Tim's tools for producing chairmaking tools. Photo credit: Sarah Morrill.

Tim’s tools for producing chairmaking tools. Photo credit: Sarah Morrill.

Dan: What are the tools and machines you use to make your specialty chairmaking tools?

Adze and tapered reamer, two chairmaking tools you have to own for traditional Windsors.

Adze and tapered reamer, two chairmaking tools you should have in your kit for traditional Windsors.

Tim: I make a reamer that is used to make the tapered leg to seat joint of a Windsor chair, and an adze designed to hollow out chair seats. Making the reamer is a highly precise process, because each one has to be an exact six-degree taper. Ninety percent of my time making reamers is spent at the lathe and I use a duplicator for repeatability. I make the adze blades at the forge and I shave the handles with a drawknife. Other than the lathe, my band saw and drill press help out, but otherwise, I work with planes, knives, chisels and scrapers.
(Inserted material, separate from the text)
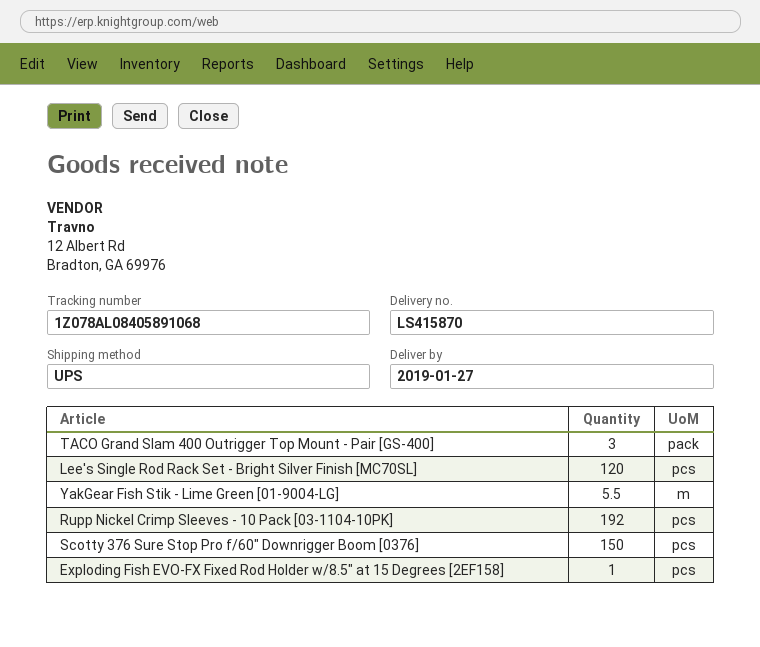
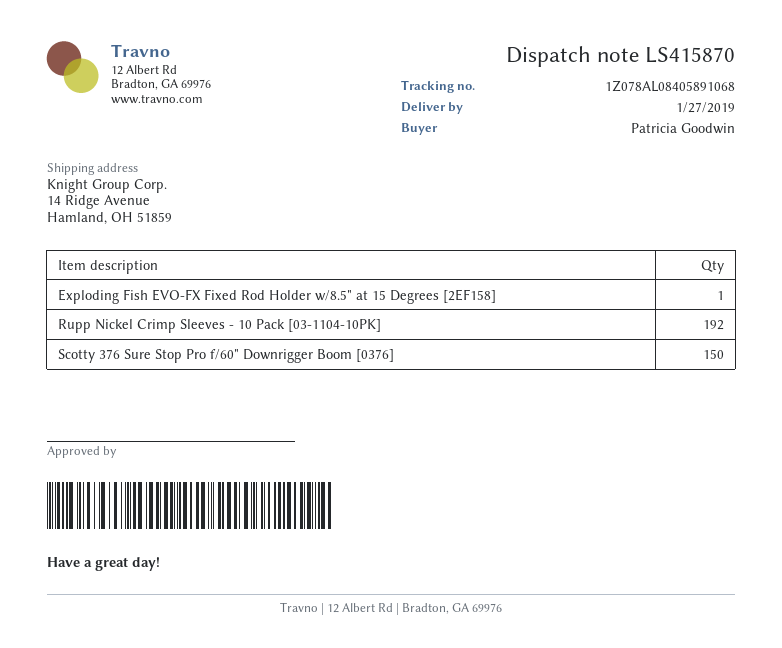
TACO Grand Slam 400 Outrigger Top Mount - Pair [GS-400]: 3 -> none
Lee's Single Rod Rack Set - Bright Silver Finish [MC70SL]: 120 -> none
YakGear Fish Stik - Lime Green [01-9004-LG]: 5.5 -> none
My workshop is tiny and hand tools accomplish a lot and require a minimum of space.

Dan: What is the philosophy behind your business?

Tim: I try to design and make tools that work exceptionally well. When someone picks up a tool that I have made and uses it for the first time I want them to think, “THIS is what an adze is supposed to feel like.” That feeling gets people excited and that excitement is one of the things that I am going for.

Dan: Where do you find inspiration and new ideas?

Tim Manney. Photo credit: Sarah Morrill.

Tim Manney. Photo credit: Sarah Morrill.

Tim: My aesthetic inspirations come primarily from Swedish-style carved wooden spoons, a la Wille Sundqvist. They are a model of simplicity and elegance, a true marriage of form and function. I try to make objects that have that kind of visual simplicity. Spoon carving is a great way to develop a sense of the subtlety of shape, learn how to cut wood cleanly in three dimensions – and it’s fun.

Tool ideas come from using tools that don’t work as well as I want them to. The adze is a perfect example of that. There was not an adze that was commercially available that either Pete Galbert or I liked. So we collaborated and designed this tool to cut the way that we wanted an adze to cut, and be fairly intuitive for new users to learn how to use.

Dan: Who should I talk to next?

Tim: On that note, I think you should talk to a spoon carver like Jarrod StoneDahl. He is incredibly skillful.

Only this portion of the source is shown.